Acht Kurzgeschichten des 50jährigen südkoreanischen Autors Un-Su Kim sind in diesem Band versammelt, wobei “JAB” die titelgebende Story ist. Im Mittelpunkt der Erzählungen stehen Männer, deren Leben zumeist von Erfolglosikeit, Mittelmäßigkeit, Scheitern oder Sinnlosigkeit geprägt ist. Kein strahlendes Bild Südkoreas also, sondern Existenzen abseits des angestrebten Erfolgs. Das Leben in Korea ist nicht immer einfach. Leistungsdruck und eine hohe Arbeitsmoral sind allgegenwärtig. Was, wenn man da nicht standhalten kann, seine Arbeit verliert, die Ehe zerbricht, man seinen eigentlichen Lebenswünschen entfremdet wird, dem Alkohol verfällt, sich plötzlich in einer Welt von Hoffnunglosigkeit, Gewalt und Gleichgültigkeit wiederfindet?


“Kim dachte an die tote Erde, in die er sich manövriert hatte. Was hat er mit seinen 40 Jahren erreicht? Ihm fiel nichts Nennenswertes ein. Er hatte es immer eilig, doch die Zeit zog leer an ihm vorbei. Er fühlte sich unsäglich allein und einsam.” (S. 170)


Solcherlei Aspekte verfolgt Un-Su Kim in seinen Geschichten, die Möglichkeiten des Invidiuums angesichts des Hamsterrads rigider gesellschaftlicher Erwartungen und Zuschreibungen beleuchtend. Der Protagonist der Titelstory beispielsweise entscheidet sich bewusst gegen den Erfolgszwang und Leistungsdruck und findet so eine Nische, in der er letztlich zufrieden leben kann. Damit ist er aber auch schon der einzige Hauptcharakter, der einen für sich positiven Weg gefunden hat. Alle anderen kämpfen gegen das Gefühl von Ausweglosigkeit und Sinnlosigkeit an – zumeist vergeblich. Moralischer Verfall, Abstumpfung, Selbstmitleid, Alkoholismus, Suizid – hier wird kein dunkles Thema ausgespart. Das Verhältnis von Nordkorea und Südkorea wird zumindest in einer Erzählung angerissen, die allerdings skurril-kafkaesk daherkommt und somit m.E. allenfalls eine Botschaft zwischen den Zeilen vermittelt.

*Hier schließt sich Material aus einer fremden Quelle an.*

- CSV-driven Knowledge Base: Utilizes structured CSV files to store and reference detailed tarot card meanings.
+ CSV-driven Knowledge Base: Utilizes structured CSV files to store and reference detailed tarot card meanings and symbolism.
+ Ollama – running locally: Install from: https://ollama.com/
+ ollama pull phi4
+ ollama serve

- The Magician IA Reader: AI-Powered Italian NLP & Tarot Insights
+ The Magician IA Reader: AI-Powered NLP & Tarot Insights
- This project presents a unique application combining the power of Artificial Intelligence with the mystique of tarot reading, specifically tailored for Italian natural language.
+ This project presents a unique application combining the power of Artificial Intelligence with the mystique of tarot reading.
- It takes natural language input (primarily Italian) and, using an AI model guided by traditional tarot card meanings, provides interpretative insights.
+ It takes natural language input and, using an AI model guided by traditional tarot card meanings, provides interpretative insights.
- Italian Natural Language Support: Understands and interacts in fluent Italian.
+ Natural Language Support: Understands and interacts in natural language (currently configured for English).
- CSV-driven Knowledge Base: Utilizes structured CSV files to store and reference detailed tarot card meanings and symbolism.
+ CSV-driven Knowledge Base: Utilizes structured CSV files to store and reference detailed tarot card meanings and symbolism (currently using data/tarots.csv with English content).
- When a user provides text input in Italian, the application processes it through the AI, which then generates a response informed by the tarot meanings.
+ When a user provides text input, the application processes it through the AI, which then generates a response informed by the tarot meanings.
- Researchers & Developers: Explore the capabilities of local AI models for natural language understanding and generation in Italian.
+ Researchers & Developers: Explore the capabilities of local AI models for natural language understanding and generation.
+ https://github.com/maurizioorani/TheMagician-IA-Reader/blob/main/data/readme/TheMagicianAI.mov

Dem Autor gelingt es auf jeweils wenigen Seiten, das Erleben und Empfinden des jeweiligen Charakters anschaulich und bildhaft darzustellen, fein beobachtete Momentaufnahmen im Leben von Menschen, denen der Kompass abhanden gekommen ist. Der Schreistil is gekennzeichnet durch seine ungekünstelte Unmittelbarkeit, die durchaus auch ins Grobe abgleiten kann, dann aber wieder mit einer düster-morbiden Poesie aufwartet. Dabei schildert der Autor die Gegebenheiten lediglich ohne zu werten oder zu moralisieren. Sieben der Erzählungen werden aus der Ich-Perspektive des jeweiligen Hauptcharakters geschildert, eine durch einen personaler Erzähler.


"Aber nichts konnte mich davon abhalten zu trinken. Mein Leben ging schneller in die Brüche, als die Promille in meinen Adern stiegen” (S.198)

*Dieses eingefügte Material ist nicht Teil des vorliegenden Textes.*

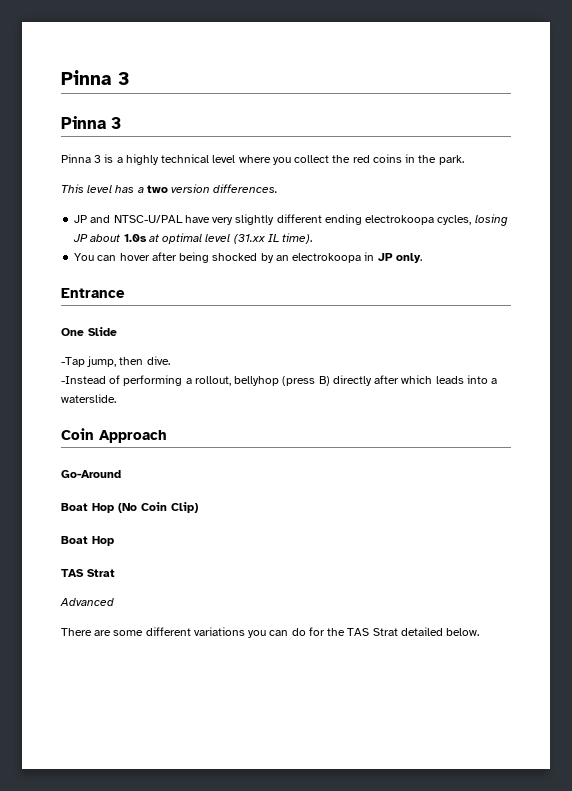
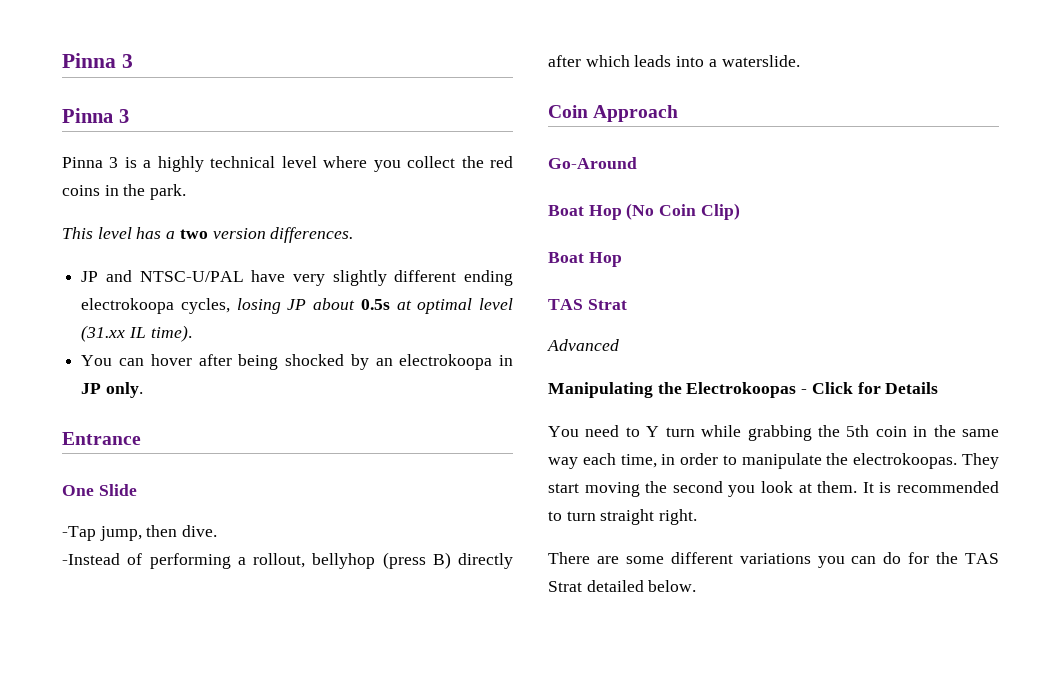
- JP and NTSC-U/PAL have very slightly different ending electrokoopa cycles, losing JP about 1.0s at optimal level (31.xx IL time).
+ JP and NTSC-U/PAL have very slightly different ending electrokoopa cycles, losing JP about 0.5s at optimal level (31.xx IL time).
+ Manipulating the Electrokoopas - Click for Details
+ You need to Y turn while grabbing the 5th coin in the same way each time, in order to manipulate the electrokoopas. They start moving the second you look at them. It is recommended to turn straight right.

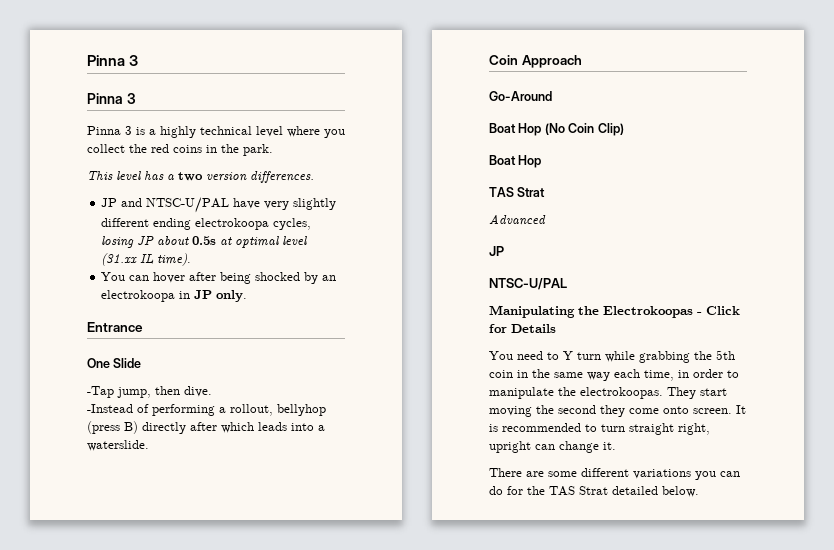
  Advanced
+ JP
+ NTSC-U/PAL
- They start moving the second you look at them.
+ They start moving the second they come onto screen.
- It is recommended to turn straight right.
+ It is recommended to turn straight right, upright can change it.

Einsamkeit, Hoffnungslosigkeit, Sinnlosigkeit und ein oftmals exzessiver Alkohlkonsum ziehen sich ebenso wie ein negatives Frauenbild durch die meisten der Kurzgeschichten. Wenn der Verlag schreibt, dass dieser Band “frei von direkter Gesellschaftskritik und unterschwelligen Botschaften” sei, so wage ich das ehrlich gesagt zu bezweifeln und wüsste gern, wie der Verfasser zu dieser Aussage kommt. Das aber nur mal nebenher.

Wie immer bei Kurzgeschichten-Sammlungen hat mich auch diesmal nicht jede Erzählung gleichermaßen angesprochen. Manche ließen mich etwas irritiert zurück, andere stießen mich ab, einige fand ich auf morbide Art auch faszinierend. Doch das Gesellschaftsbild, das der Autor hier zeichnet, so düster es auch sein mag, halte ich für einen wichtigen Fingerzeig. Dabei betrifft einiges sicherlich das schnelllebige und erfolgsorientierte Südkorea, anderes jedoch ist durchaus universal zu betrachten. In jedem Fall bringen die Geschichten zum Nachdenken.

Keine Erzählungen, die man mal eben so runterliest. Wohldosiert allerdings sind sie durchaus empfehlenswert. Auf weitere Werke von Un-Su Kim bin ich jetzt jedenfalls neugierig geworden. Ob seine Thriller wohl ähnlich düster gehalten sind?